Assignment: Every entry must reappear in your answer exactly as written, though its pictures must not.

Provided data:

++++++++++

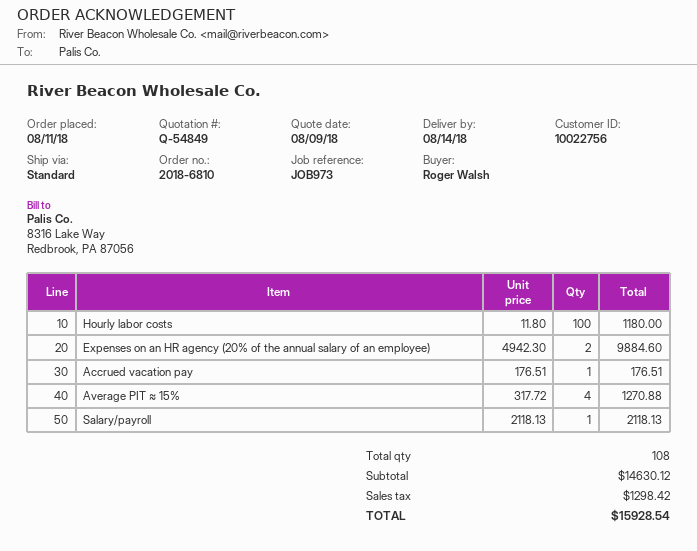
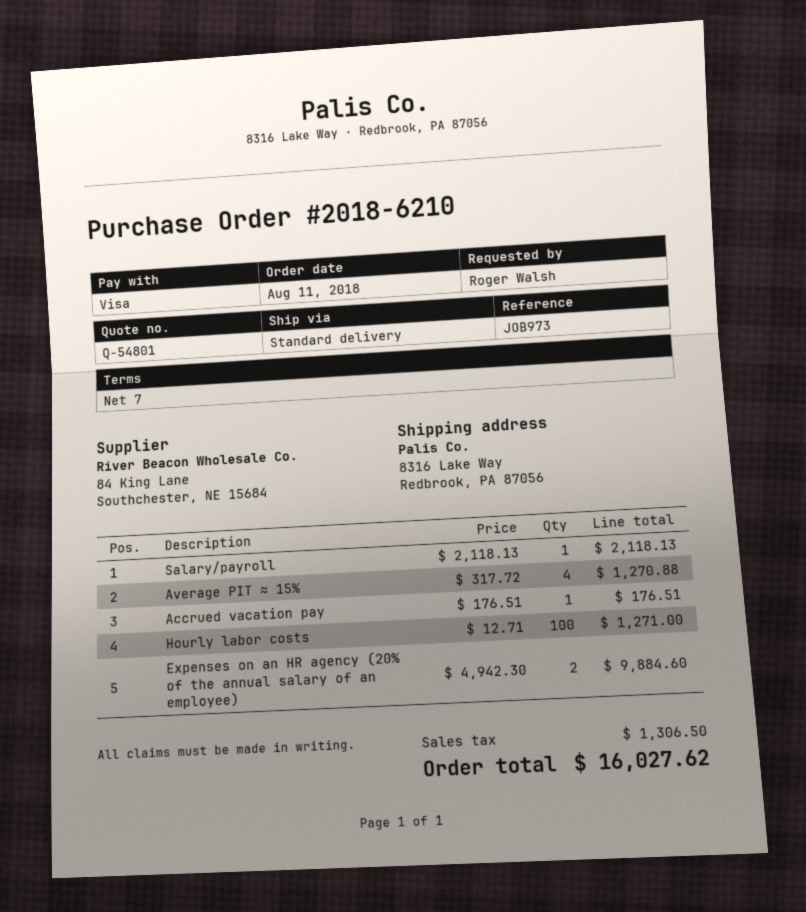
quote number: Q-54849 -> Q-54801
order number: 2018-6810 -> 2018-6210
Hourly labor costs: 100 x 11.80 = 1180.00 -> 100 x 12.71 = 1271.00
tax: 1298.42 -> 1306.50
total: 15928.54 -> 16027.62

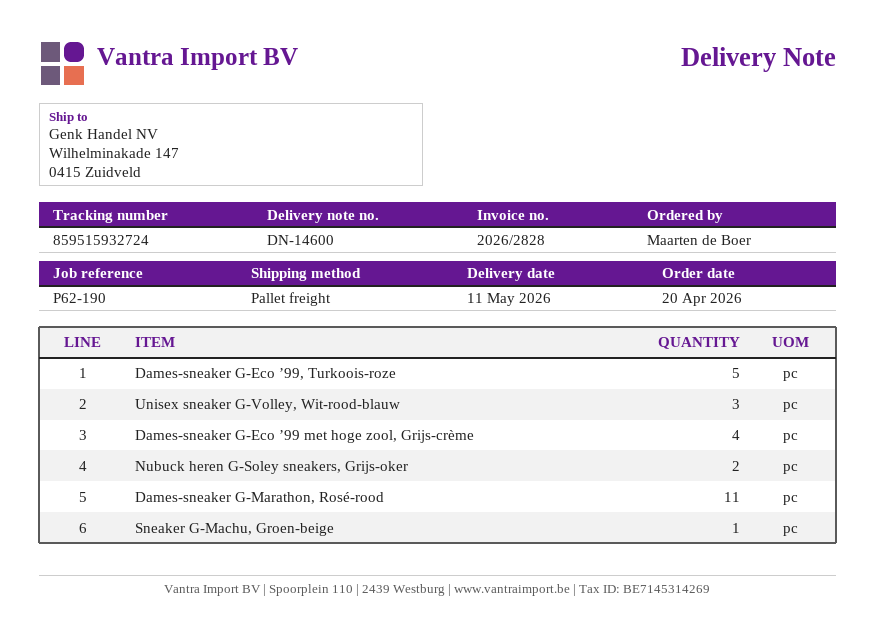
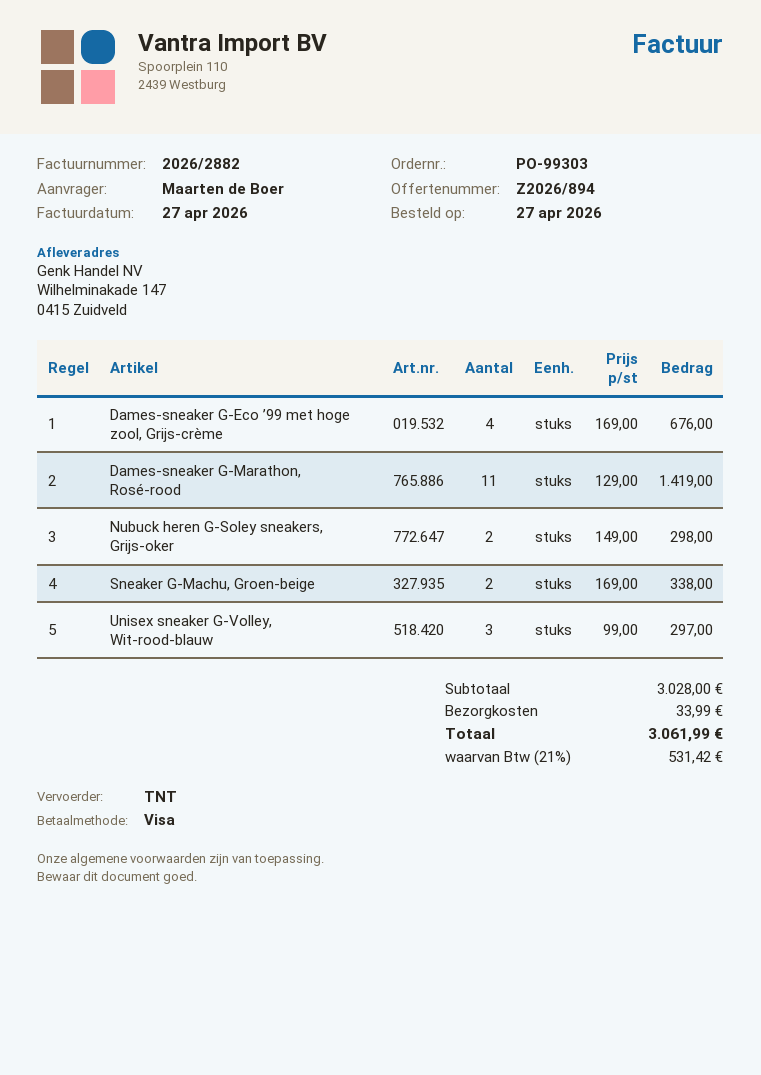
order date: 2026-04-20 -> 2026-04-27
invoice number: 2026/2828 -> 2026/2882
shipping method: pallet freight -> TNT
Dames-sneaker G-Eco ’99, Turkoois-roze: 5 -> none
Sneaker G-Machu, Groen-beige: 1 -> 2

++++++++++

Answer area:
quote number: Q-54849 -> Q-54801
order number: 2018-6810 -> 2018-6210
Hourly labor costs: 100 x 11.80 = 1180.00 -> 100 x 12.71 = 1271.00
tax: 1298.42 -> 1306.50
total: 15928.54 -> 16027.62

order date: 2026-04-20 -> 2026-04-27
invoice number: 2026/2828 -> 2026/2882
shipping method: pallet freight -> TNT
Dames-sneaker G-Eco ’99, Turkoois-roze: 5 -> none
Sneaker G-Machu, Groen-beige: 1 -> 2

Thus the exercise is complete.